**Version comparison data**
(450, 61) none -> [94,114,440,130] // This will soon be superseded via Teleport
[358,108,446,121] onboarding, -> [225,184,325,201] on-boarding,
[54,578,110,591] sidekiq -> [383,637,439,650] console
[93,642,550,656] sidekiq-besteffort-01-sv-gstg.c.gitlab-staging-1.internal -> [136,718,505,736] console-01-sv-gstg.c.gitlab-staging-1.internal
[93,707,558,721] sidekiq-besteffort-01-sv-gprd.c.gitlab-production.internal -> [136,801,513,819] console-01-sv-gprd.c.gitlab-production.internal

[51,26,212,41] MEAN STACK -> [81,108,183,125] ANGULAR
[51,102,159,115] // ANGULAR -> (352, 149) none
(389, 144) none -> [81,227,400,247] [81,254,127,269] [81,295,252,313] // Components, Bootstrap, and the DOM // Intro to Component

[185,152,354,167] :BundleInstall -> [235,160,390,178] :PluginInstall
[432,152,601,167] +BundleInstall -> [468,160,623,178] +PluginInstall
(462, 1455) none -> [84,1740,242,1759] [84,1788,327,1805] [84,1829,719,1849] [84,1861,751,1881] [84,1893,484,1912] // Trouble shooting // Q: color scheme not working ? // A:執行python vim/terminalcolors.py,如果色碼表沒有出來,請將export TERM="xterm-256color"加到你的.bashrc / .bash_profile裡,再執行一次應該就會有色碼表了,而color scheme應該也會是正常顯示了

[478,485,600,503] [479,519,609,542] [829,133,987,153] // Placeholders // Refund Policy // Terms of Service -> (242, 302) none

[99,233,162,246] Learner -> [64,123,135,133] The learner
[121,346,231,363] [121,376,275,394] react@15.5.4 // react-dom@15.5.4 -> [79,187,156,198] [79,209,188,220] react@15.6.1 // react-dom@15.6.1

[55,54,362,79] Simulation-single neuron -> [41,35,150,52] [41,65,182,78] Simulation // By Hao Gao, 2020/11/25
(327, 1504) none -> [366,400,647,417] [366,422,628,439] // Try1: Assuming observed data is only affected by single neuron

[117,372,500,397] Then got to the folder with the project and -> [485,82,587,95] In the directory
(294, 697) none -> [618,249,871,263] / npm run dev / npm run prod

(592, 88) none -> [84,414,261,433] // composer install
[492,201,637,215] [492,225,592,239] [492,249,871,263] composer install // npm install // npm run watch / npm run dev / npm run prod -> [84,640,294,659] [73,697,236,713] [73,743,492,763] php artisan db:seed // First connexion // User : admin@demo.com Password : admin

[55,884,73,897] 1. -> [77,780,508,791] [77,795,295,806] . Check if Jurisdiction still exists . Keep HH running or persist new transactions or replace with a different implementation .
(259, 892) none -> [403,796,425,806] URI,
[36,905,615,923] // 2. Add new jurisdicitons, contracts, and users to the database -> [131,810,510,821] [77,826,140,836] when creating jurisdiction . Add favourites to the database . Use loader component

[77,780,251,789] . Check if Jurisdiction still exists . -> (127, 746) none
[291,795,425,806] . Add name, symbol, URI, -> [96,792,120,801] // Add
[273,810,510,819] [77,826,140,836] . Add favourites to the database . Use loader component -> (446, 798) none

**Activity**
Find the number of lines in the data above that contain "loader". Please give that number alone.

**Response area**
2